* **Activity**:
Every line containing "Total" should be identified and copied from the data below.
--
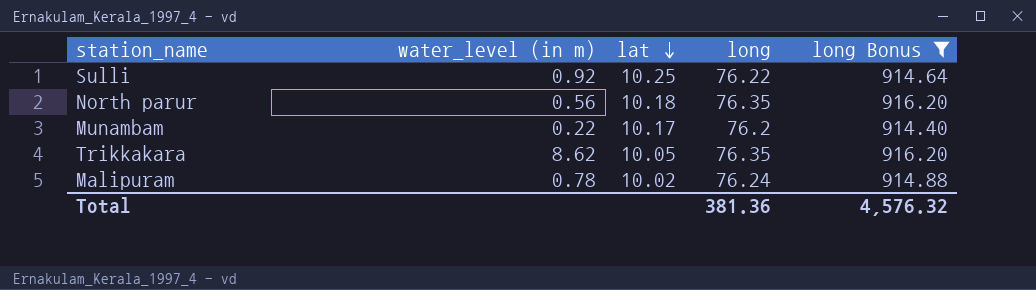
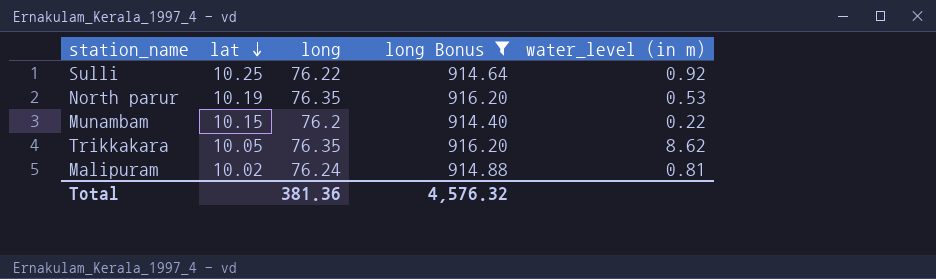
column water_level (in m) | position: 2 -> 5
North parur | lat: 10.18 -> 10.19
North parur | water_level (in m): 0.56 -> 0.53
Munambam | lat: 10.17 -> 10.15
Malipuram | water_level (in m): 0.78 -> 0.81

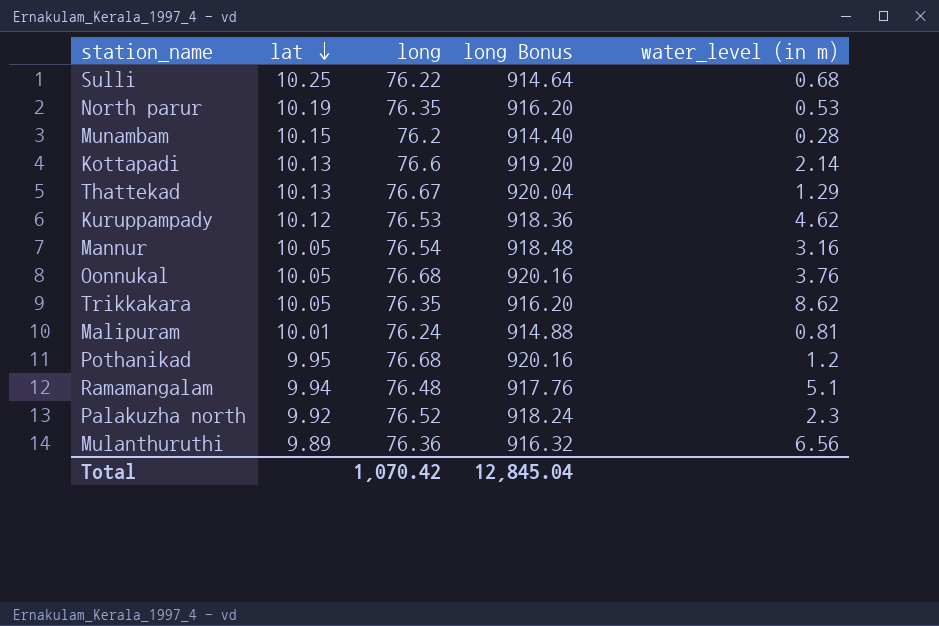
filter: long Bonus <= 916.20 -> none
Sulli | water_level (in m): 0.92 -> 0.68
Munambam | water_level (in m): 0.22 -> 0.28
Malipuram | lat: 10.02 -> 10.01
Total | long: 381.36 -> 1,070.42
Total | long Bonus: 4,576.32 -> 12,845.04

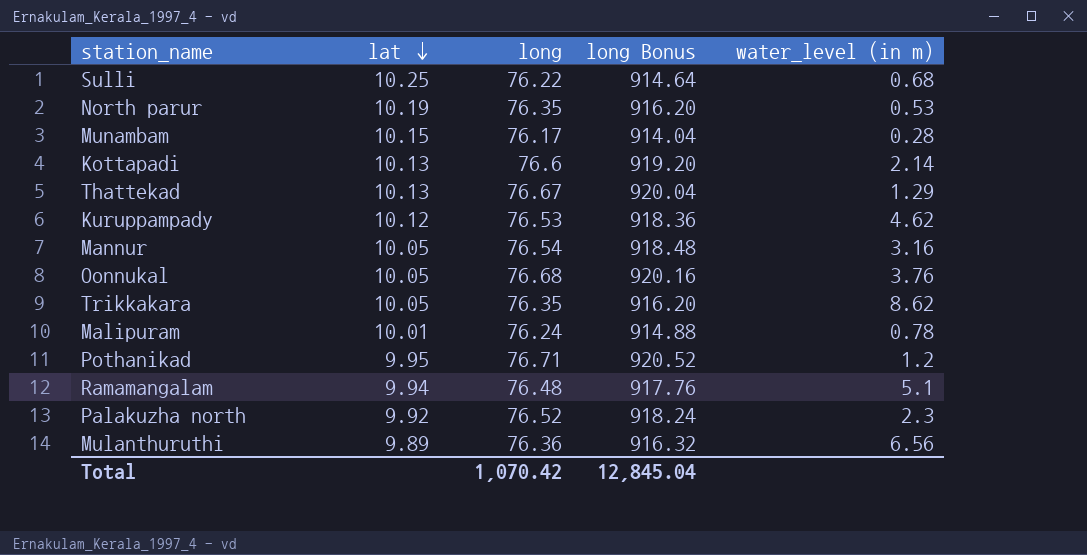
Munambam | long: 76.2 -> 76.17
Munambam | long Bonus: 914.40 -> 914.04
Malipuram | water_level (in m): 0.81 -> 0.78
Pothanikad | long: 76.68 -> 76.71
Pothanikad | long Bonus: 920.16 -> 920.52

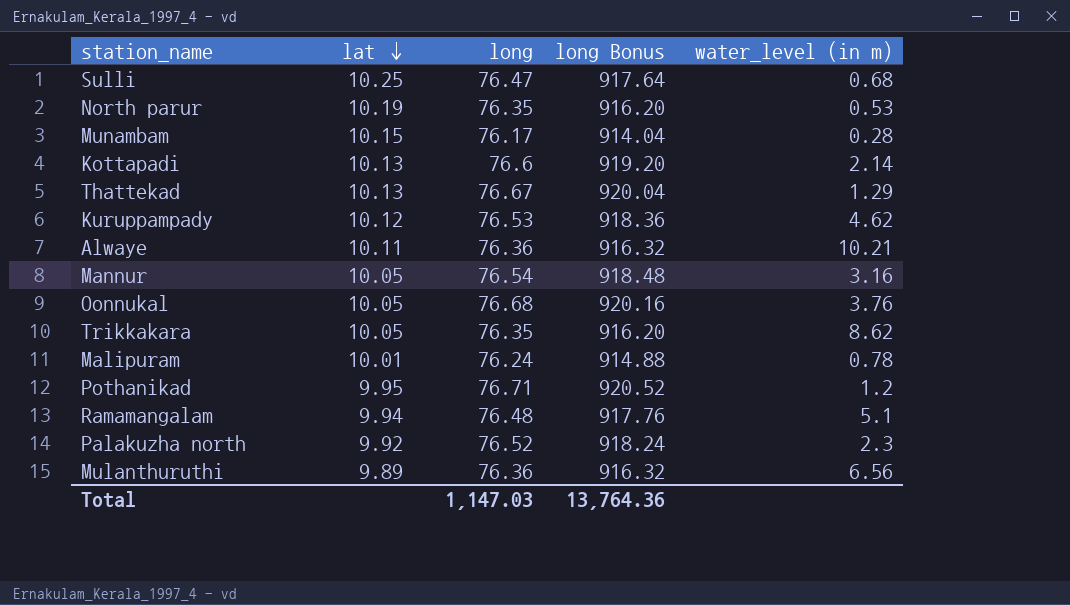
Sulli | long: 76.22 -> 76.47
Sulli | long Bonus: 914.64 -> 917.64
row Alwaye: none -> 10.11 | 76.36 | 916.32 | 10.21
Total | long: 1,070.42 -> 1,147.03
Total | long Bonus: 12,845.04 -> 13,764.36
--
* **Expected output**:
Total | long: 381.36 -> 1,070.42
Total | long Bonus: 4,576.32 -> 12,845.04
Total | long: 1,070.42 -> 1,147.03
Total | long Bonus: 12,845.04 -> 13,764.36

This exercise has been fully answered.